倒是剑侠客心中惊道:“好快!好快!眨眼未及便接连数回瞬移!”
“好!好!”聂冰连叫两声叫,上上下下打量着颜歉突然降旨一般话道:“资质奇佳,老夫便收汝为座下闭门弟子!随为师来!为师定要在那几个老家伙面前炫耀炫耀!”
颜歉脸上似乎闪过一丝不满,虽只一瞬之间却被剑侠客发觉;剑侠客心中不免发出一声疑惑,却听颜歉顺势一跪,连连磕头拜道:“多谢师尊!多谢师尊!多谢师尊!”
“随为师来!”聂冰一脸话不尽的兴奋,说话时眼角突然撇见剑侠客,蓦然一步射定在剑侠客面前,威风一啸,长发一舞。
眼前忽现一张尖鼻苍脸,剑侠客顿吃一惊,不由得倒退两步,步覆尚未稳定,忽听聂冰话道:“又是一身奇骨!汝亦随老夫来,与颜歉同做老夫座下闭门弟子!”言罢,却不见剑侠客有何举动,反倒一脸受惊过度的呆傻模样,不免带着威吓的语气笑道:“小子何以这般表情,是惊喜过度,还是不愿拜老夫为师?”
众人闻声,都道:“千载难逢之机,能被聂冰前辈收为座下闭门弟子,都是几辈子修来的福分,怎么会不愿?师弟,快拜师啊!”
剑侠客却只是傻傻地愣着,久久回答不出。
良久,聂冰似乎等的有些不耐烦,不动声色的提了几成法力,就在这时忽觉大门处一道啸风旋进,转身看时,来者已近在眼前,乃是本门护卫。
“阁下!”护卫只道出两个字来,随后便转为秘术传音:“此子收不得!”
“护卫兄此话何意?”聂冰秘术传音问道。
“阁下晚来一步,此子去年已有他人所收!”护卫秘术传音回道。
“哦!”聂冰吃了一惊,又看了剑侠客一眼,仍秘术传音问道:“不知哪位师兄如此幸运收得此子为徒?”
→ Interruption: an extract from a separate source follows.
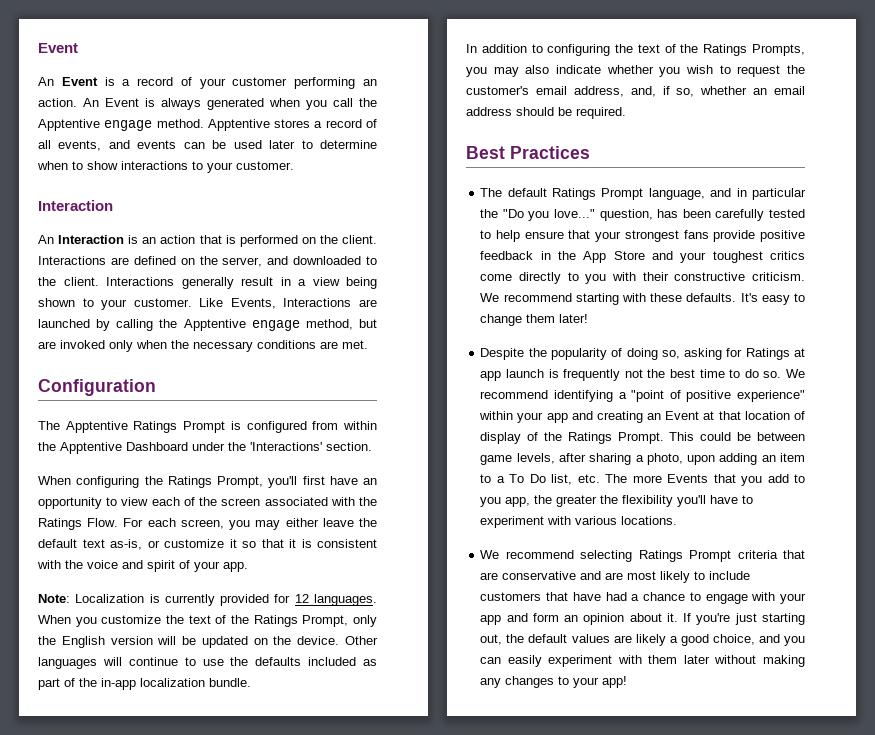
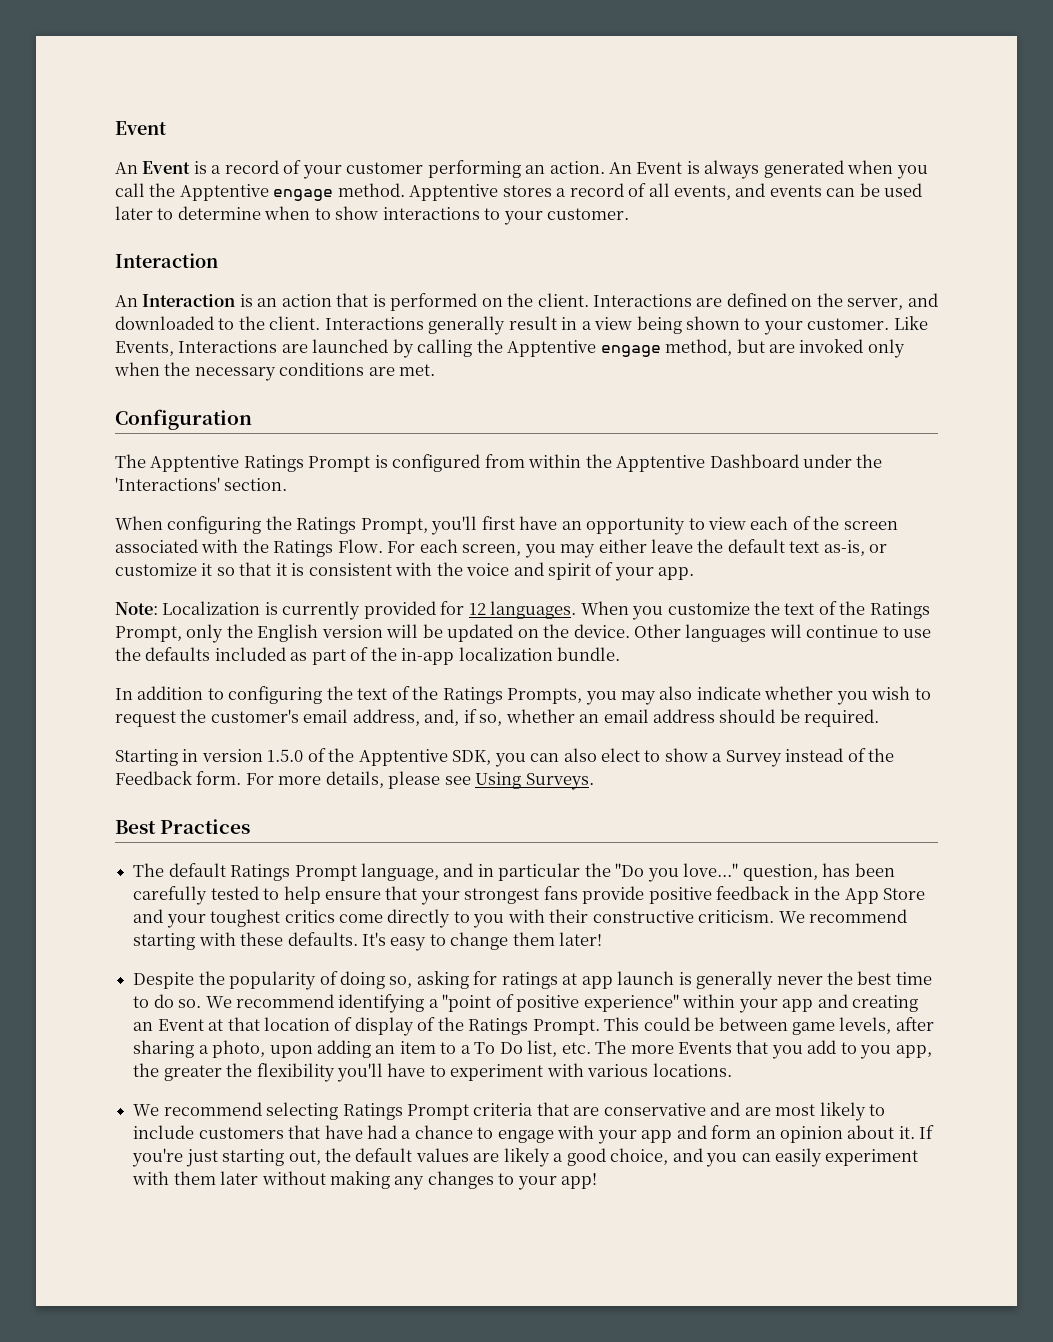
(626, 113) none -> [115,748,895,767] [115,771,594,790] // Starting in version 1.5.0 of the Apptentive SDK, you can also elect to show a Survey instead of the Feedback form. For more details, please see Using Surveys.
[745,348,790,360] Ratings -> [501,972,558,989] ratings
[563,369,643,381] frequently not -> [696,971,823,990] generally never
“阁下莫可多问!”护卫秘术传音提醒道:“若论及辈分,此子恐不在阁下之下!”
聂冰神色猛然一变,不禁又看了剑侠客几眼,方心有余悸转向护卫拱了拱转身离去,话下一语:“颜歉,随为师来!”
颜歉又打量了剑侠客几眼,突然转身追了上去。
明博雅吃惊不已,见聂冰又要回密室潜修,慌急追上前去话道:“师尊!师尊!”
聂冰头也未回,只留下一语:“汝好好修行,备战英雄大会!”
明博雅见此,不敢再进,只得拱手拜送道:“谨遵师尊法旨!”
众人惊骇无匹,完全反应不来,虽嗡嗡在声,却完全搞不懂究竟发生何事?更搞不懂护卫为何会突然出现?搞不懂护卫只是在聂冰面前站了片刻功夫,什么都没做,什么都没说,聂冰竟会突然脸色一变,不再理会欲要收为座下闭门弟子的——这个惊呆了的同门,转身离去了!